Meet the first Kurdish Alchemist
Akhlati was an occultist, Sufi master, philosopher, scholar of Islamic studies, geometric, and personal physician-alchemist to Sultan Barquq of Egypt.
The first known Alchemist in history is Mary the Jewess, also called Mary the Hebrew. She lived in Egypt's port city of Alexandria, probably in the first century CE (or between the 1st and 3rd centuries). She invented processes and apparatuses that were copied centuries after that. Mary composed her work in Greek, and her books were later translated into Latin, and Arabic, among other languages. Her seminal works caught the eyes of a Kurdish Alchemist.
More than a millennium later, a Kurdish alchemist, Sayyid Husayn Akhlati (1310- 1397 CE), whowas from Akhalt in Northern Kurdistan, rose to prominence in Egypt and became the leading figure of the Islamic renaissance in the late 14th century.
Akhlati was an occultist, Sufi master, philosopher, scholar of Islamic studies, geometric, and personal physician-alchemist to Sultan Barquq of Egypt. According to the Mamluk historian al-'Ayni (d.1451), "he [Akhlati] practiced alchemy and studied astrology, geomancy, and wisdom. He also consumed a lot of alcohol and drugs.”
Some of his followers believed him to be the expected Messiah. He became a worry for anti-occultists like Ibn Khaldun and Ibn al-Qayyim, who sharpened their criticism of Ahlati, but they failed to convince Barquq since he liked to have Sufis and occultists about him.
Akhlati composed his books in Arabic and Persian.

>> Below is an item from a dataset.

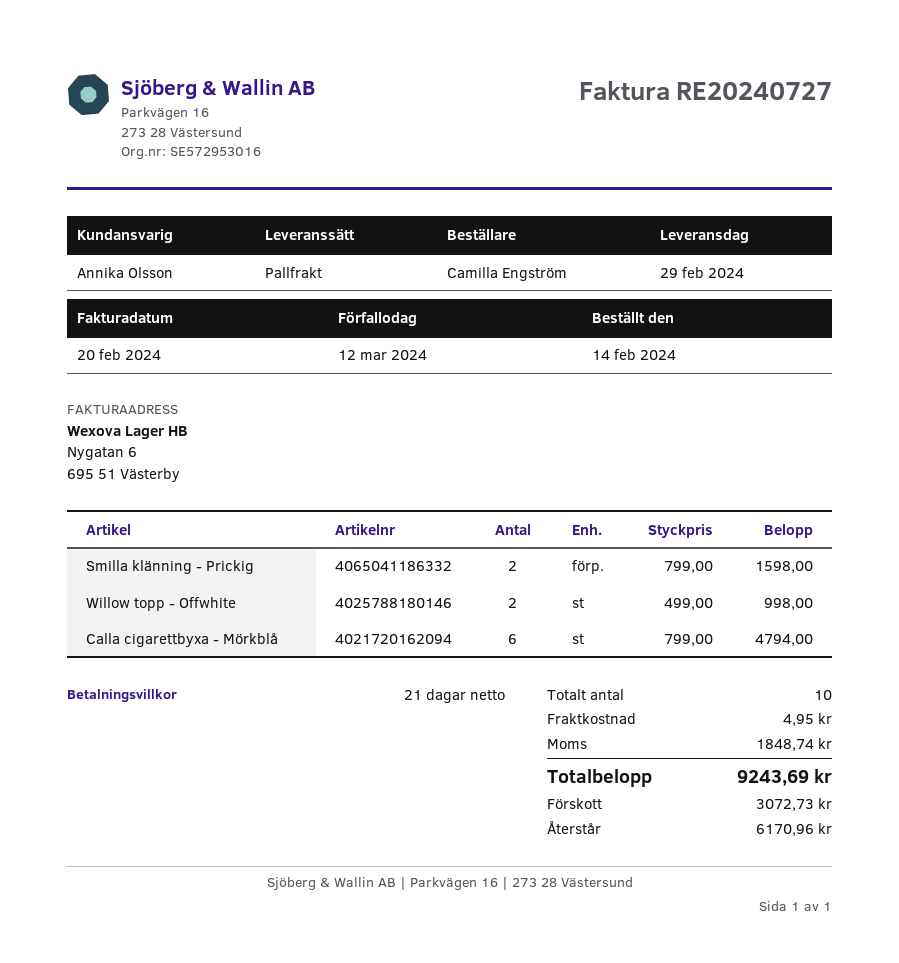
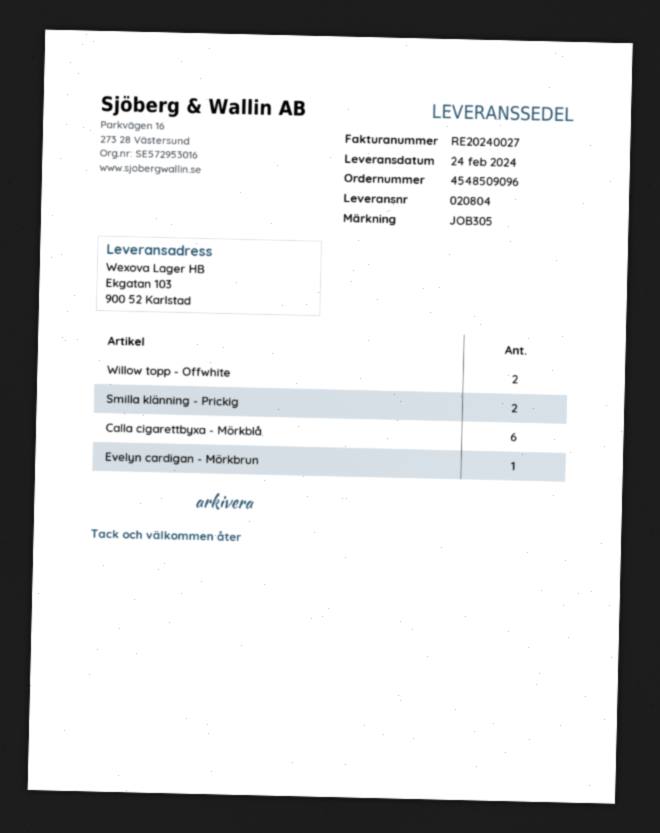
delivery date: 2024-02-29 -> 2024-02-24
invoice number: RE20240727 -> RE20240027
Evelyn cardigan - Mörkbrun: none -> 1

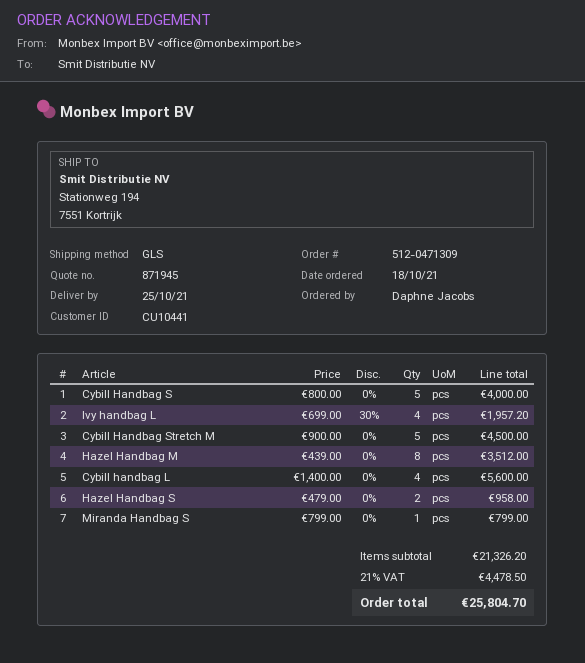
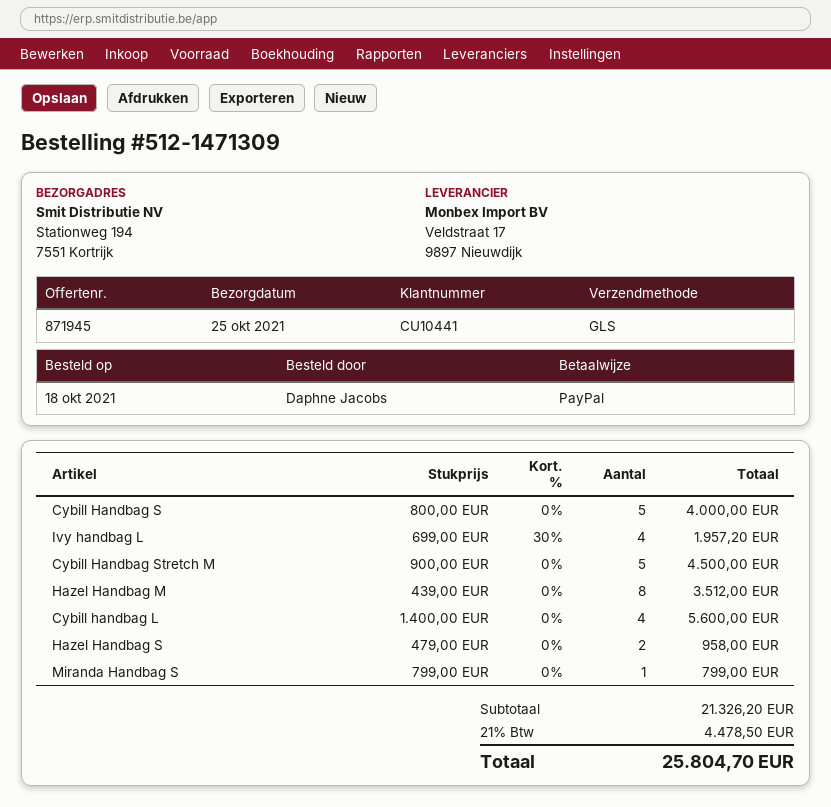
order number: 512-0471309 -> 512-1471309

The scholar of Persianate studies DSilva remarks, "Akhlati inspired a wave of occultism through Persephone Islamdom."
The Kurdish historian Sharafkhan Bidlisi, a 16th-century historian who was the first Kurd to recount the history of Kurdistan and Kurds, mentions Huseyn of Akhlat with great respect and writes, "the most prominent among the 'ulama ("Muslim scholar") of his age in both the exoteric and esoteric sciences."